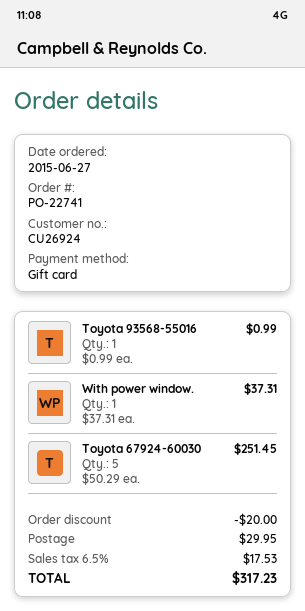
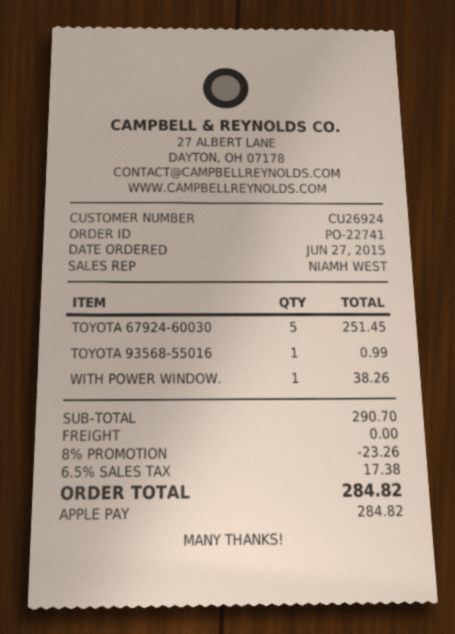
payment method: gift card -> Apple Pay
With power window.: 1 for 37.31 -> 1 for 38.26
discount: 20.00 -> 23.26
shipping: 29.95 -> 0.00
tax: 6.5% = 17.53 -> 6.5% = 17.38
total: 317.23 -> 284.82

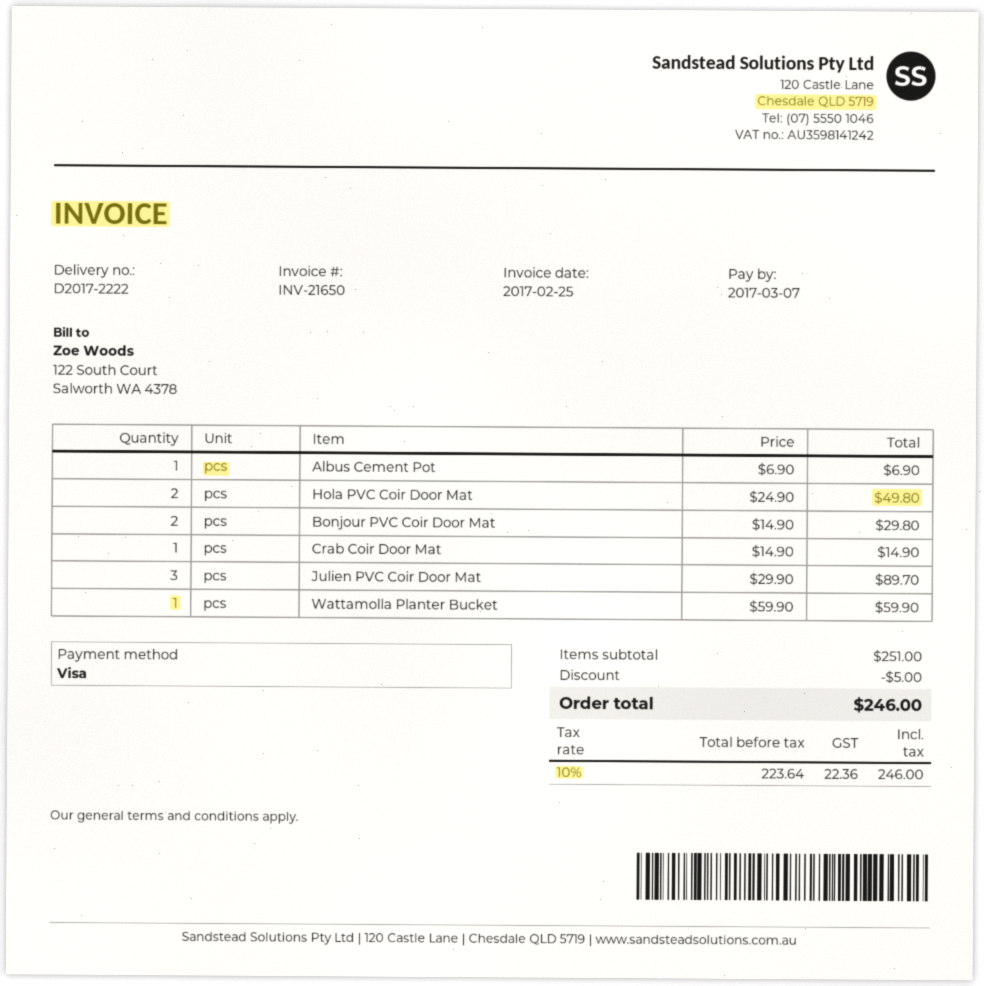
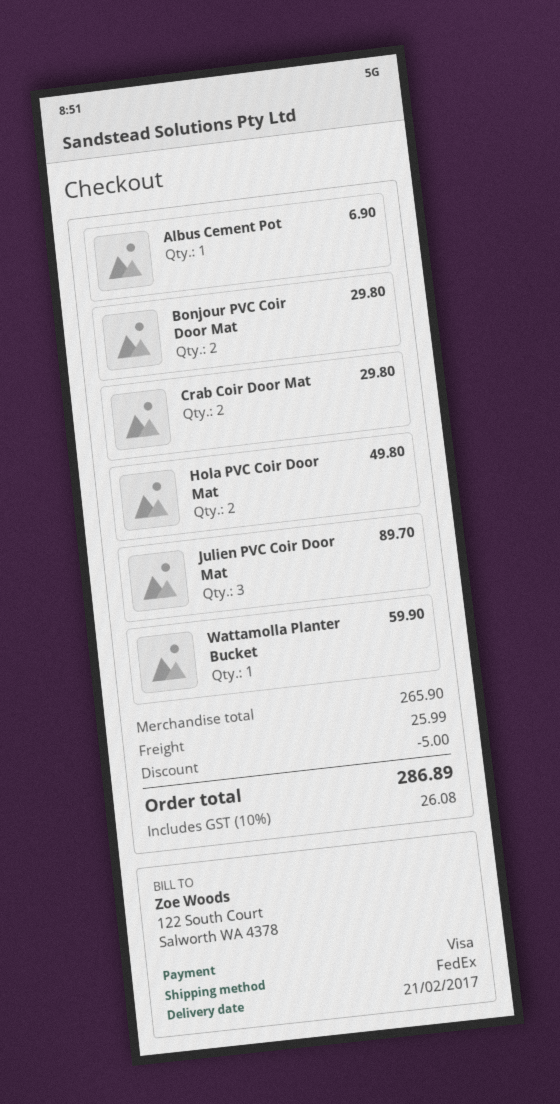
Crab Coir Door Mat: 1 for 14.90 -> 2 for 29.80
subtotal: 251.00 -> 265.90
shipping: none -> 25.99
tax: 10% = 22.36 -> 10% = 26.08
total: 246.00 -> 286.89

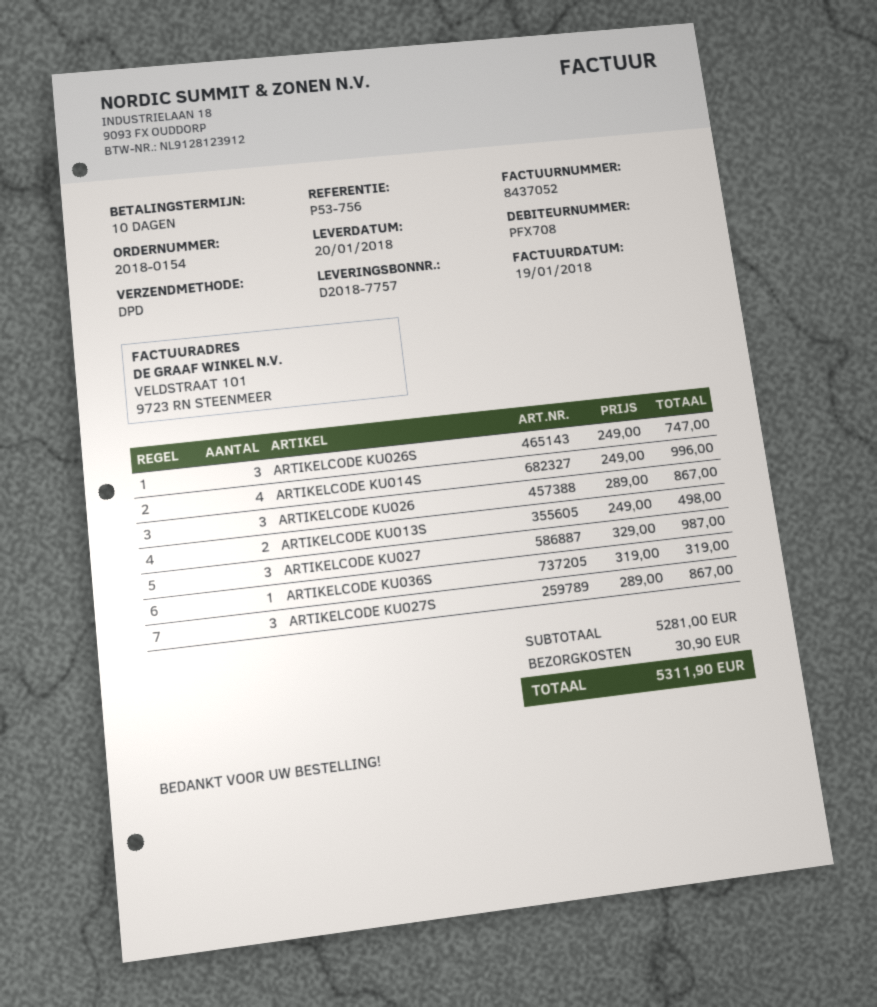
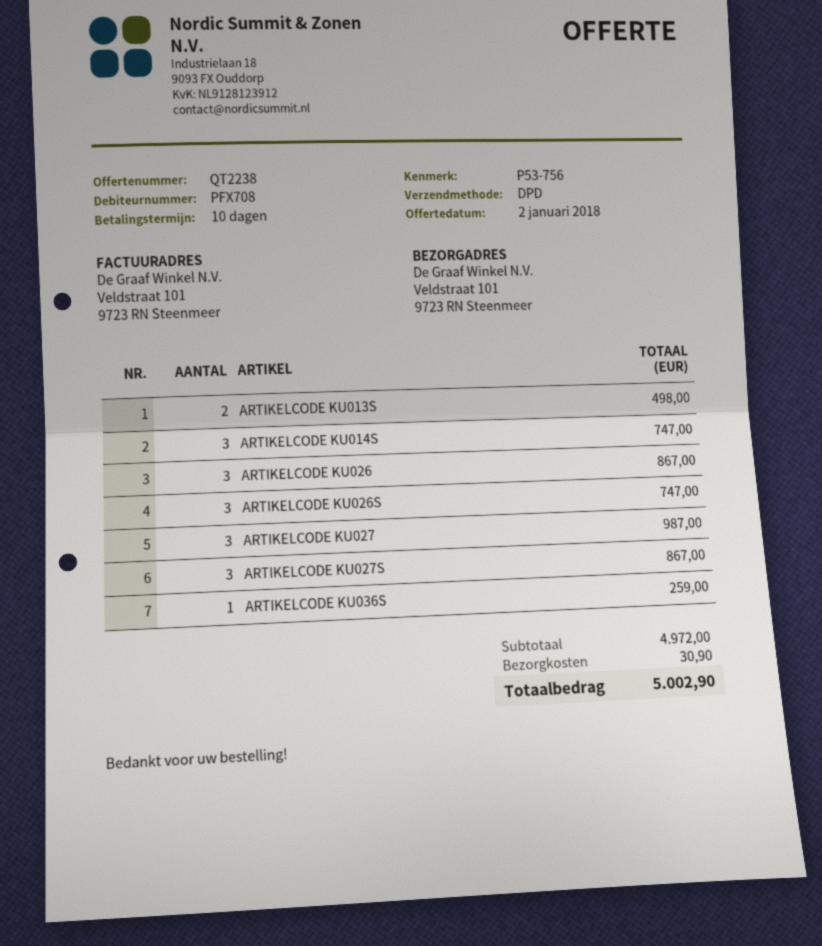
ARTIKELCODE KU014S: 4 for 996.00 -> 3 for 747.00
ARTIKELCODE KU036S: 1 for 319.00 -> 1 for 259.00
subtotal: 5281.00 -> 4972.00
total: 5311.90 -> 5002.90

[WHAT YOU SHOULD DO] The answer must be every line of the records that contains the word "ARTIKELCODE".

[EXPECTED ANSWER]
ARTIKELCODE KU014S: 4 for 996.00 -> 3 for 747.00
ARTIKELCODE KU036S: 1 for 319.00 -> 1 for 259.00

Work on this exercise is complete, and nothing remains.